Posted: Wed Jan 15, 2020 5:52 pm
by _fetchface
To me, what is immoral is the negligence that the LDS leadership shows in understanding its flock, and the resulting pain that is caused by that negligence.

I don't think they are doing it on purpose, but it doesn't excuse the harm either. They can and should be expected to do better, just like a commercial business should be expected to proactively take a look around and make sure their premises are free of injury hazards. The church leadership should be proactively looking to reduce or not cause spiritual/emotional harm to its membership. It doesn't do a very good job of this and this constitutes a moral failing.

They are too busy patting each other on the back for being the one true church to be open to proactively evaluating and reducing the harm they cause.

Re: John Dehlin on the Immorality of Mormonism!
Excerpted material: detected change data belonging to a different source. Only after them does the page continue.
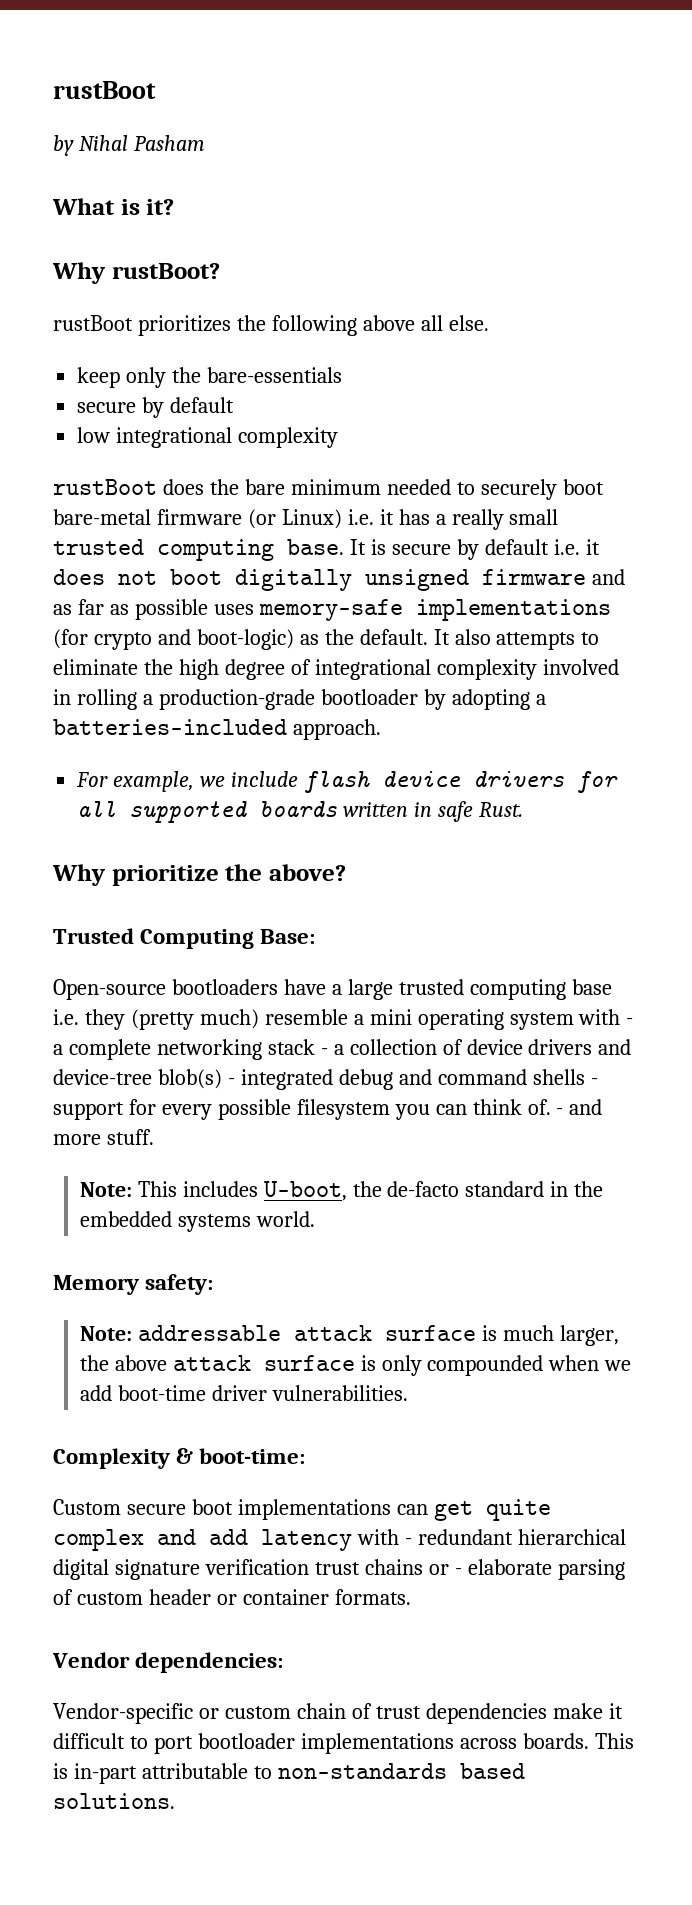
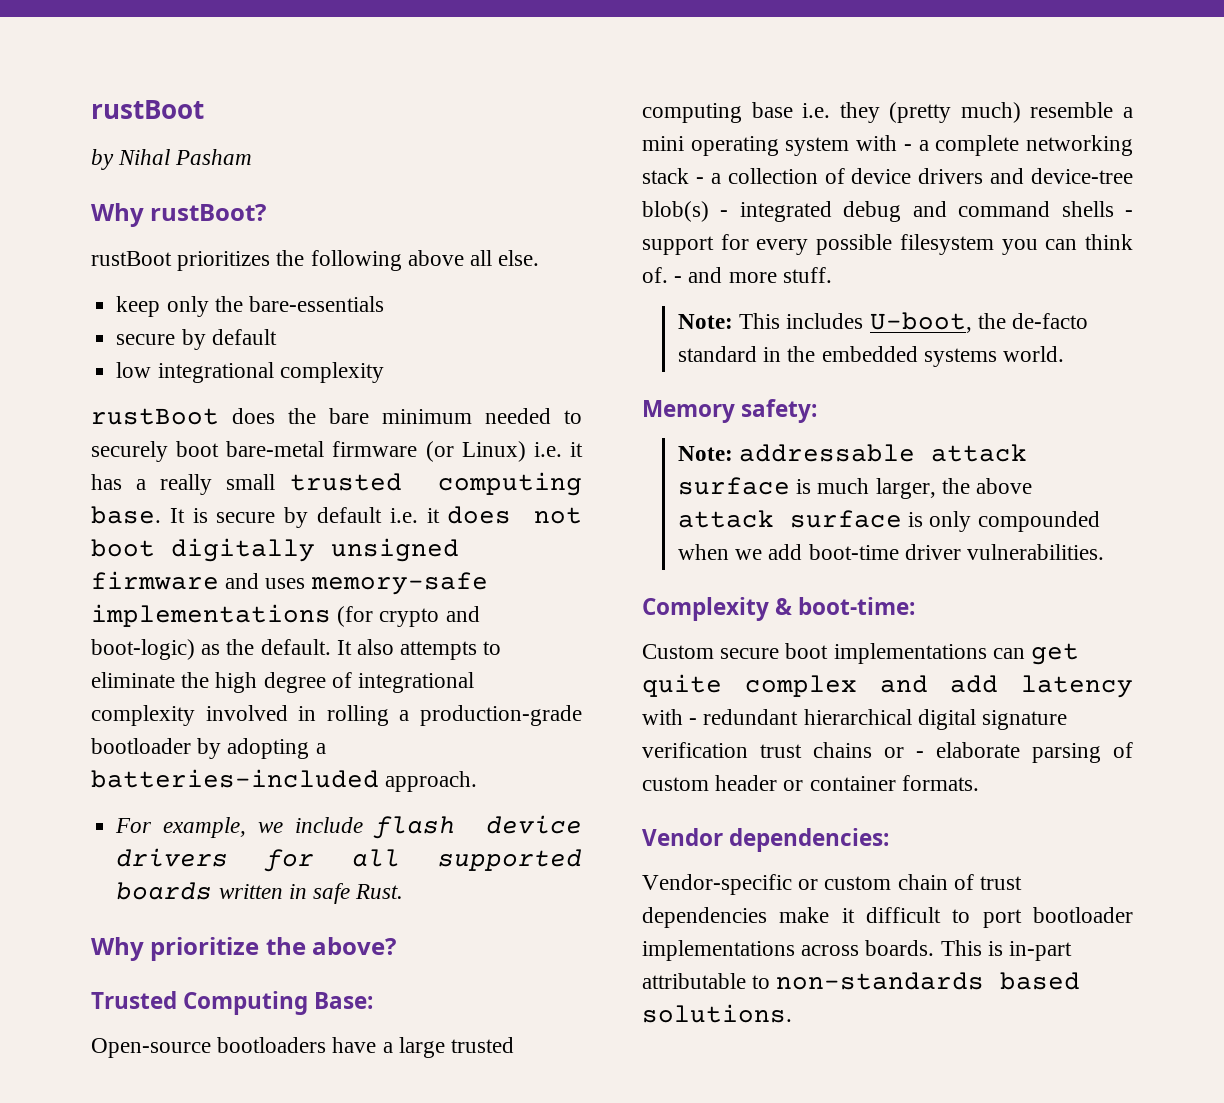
- What is it?
- It is secure by default i.e. it does not boot digitally unsigned firmware and as far as possible uses memory-safe implementations (for crypto and boot-logic) as the default.
+ It is secure by default i.e. it does not boot digitally unsigned firmware and uses memory-safe implementations (for crypto and boot-logic) as the default.

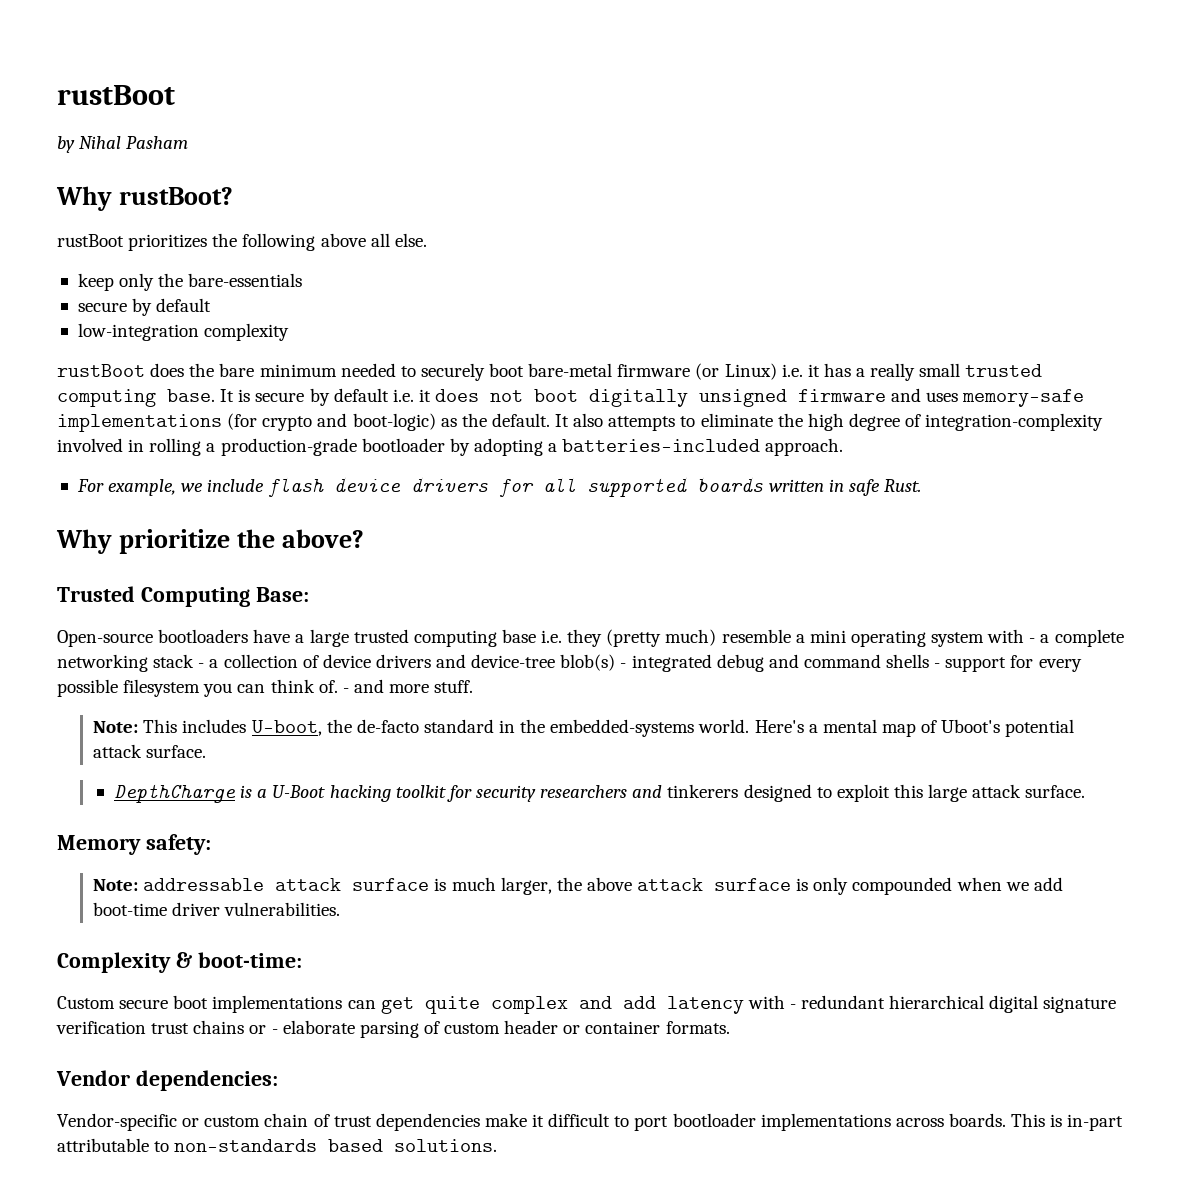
- low integrational complexity
+ low-integration complexity
- It also attempts to eliminate the high degree of integrational complexity involved in rolling a production-grade bootloader by adopting a batteries-included approach.
+ It also attempts to eliminate the high degree of integration-complexity involved in rolling a production-grade bootloader by adopting a batteries-included approach.
- Note: This includes U-boot, the de-facto standard in the embedded systems world.
+ Note: This includes U-boot, the de-facto standard in the embedded-systems world. Here's a mental map of Uboot's potential attack surface.
+ DepthCharge is a U-Boot hacking toolkit for security researchers and tinkerers designed to exploit this large attack surface.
Posted: Wed Jan 15, 2020 5:54 pm
by _Kishkumen
kairos wrote:From [Dean Robbers]:" Realistically, people create social institutions and social institutions govern people's choices and realistically, the packaged life deal a person gets out of Mormonism isn't that bad compared to other packages out there. There are also other tight-knit communities where shunning happens in principle or practice to the same degree as Mormonism or worse. "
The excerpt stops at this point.